_AIM OF THE TASK_. Your task is to filter the data below down to the lines holding "block".

_DATA LISTING_.

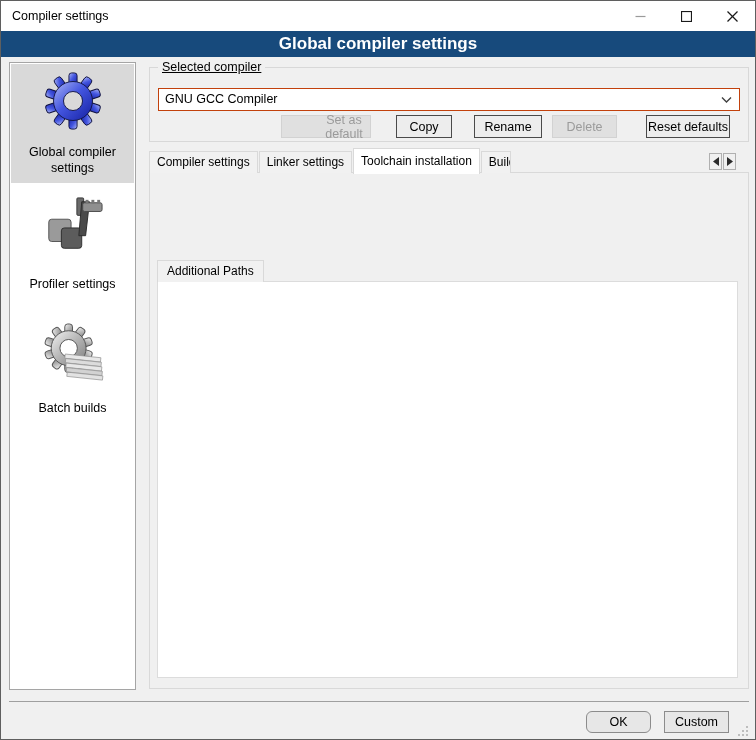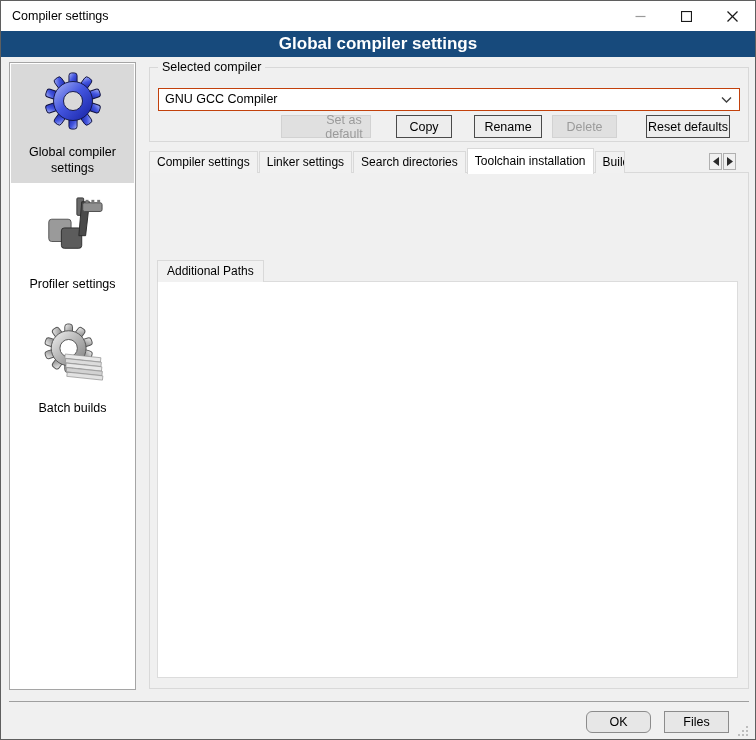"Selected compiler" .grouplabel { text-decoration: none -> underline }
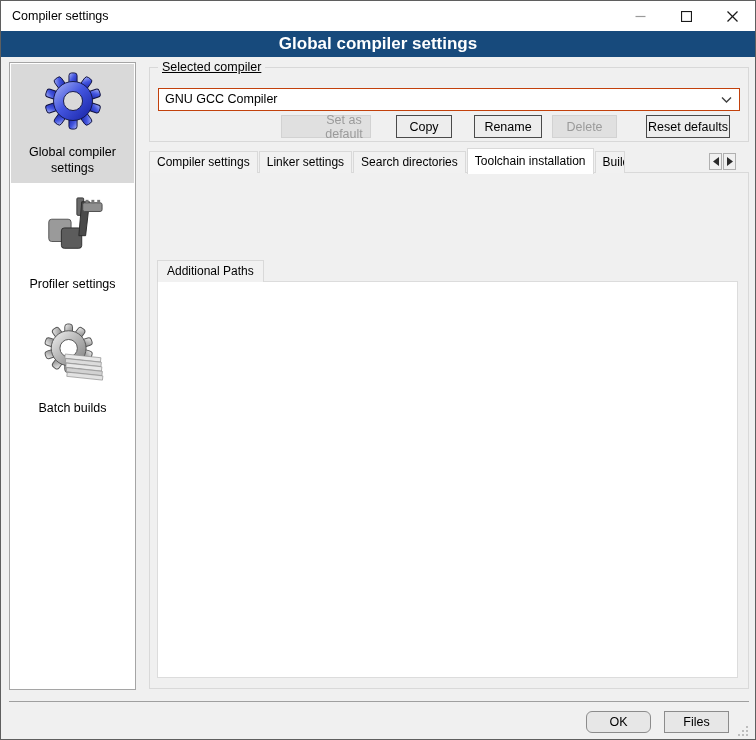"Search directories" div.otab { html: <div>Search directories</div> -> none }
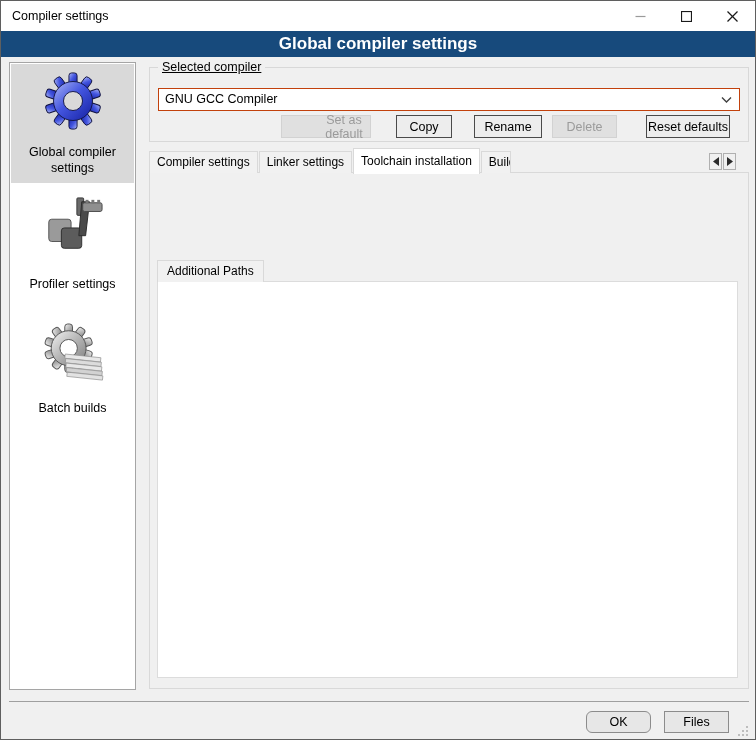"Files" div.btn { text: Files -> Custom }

--

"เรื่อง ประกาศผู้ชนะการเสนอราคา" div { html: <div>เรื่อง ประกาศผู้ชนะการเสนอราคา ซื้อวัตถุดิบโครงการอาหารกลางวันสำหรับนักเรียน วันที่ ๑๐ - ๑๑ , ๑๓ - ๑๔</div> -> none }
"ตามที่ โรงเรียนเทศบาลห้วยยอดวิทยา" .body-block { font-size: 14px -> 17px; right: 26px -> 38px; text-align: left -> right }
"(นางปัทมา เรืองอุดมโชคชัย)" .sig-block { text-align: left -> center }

_OUTPUT BELOW_.
"ตามที่ โรงเรียนเทศบาลห้วยยอดวิทยา" .body-block { font-size: 14px -> 17px; right: 26px -> 38px; text-align: left -> right }
"(นางปัทมา เรืองอุดมโชคชัย)" .sig-block { text-align: left -> center }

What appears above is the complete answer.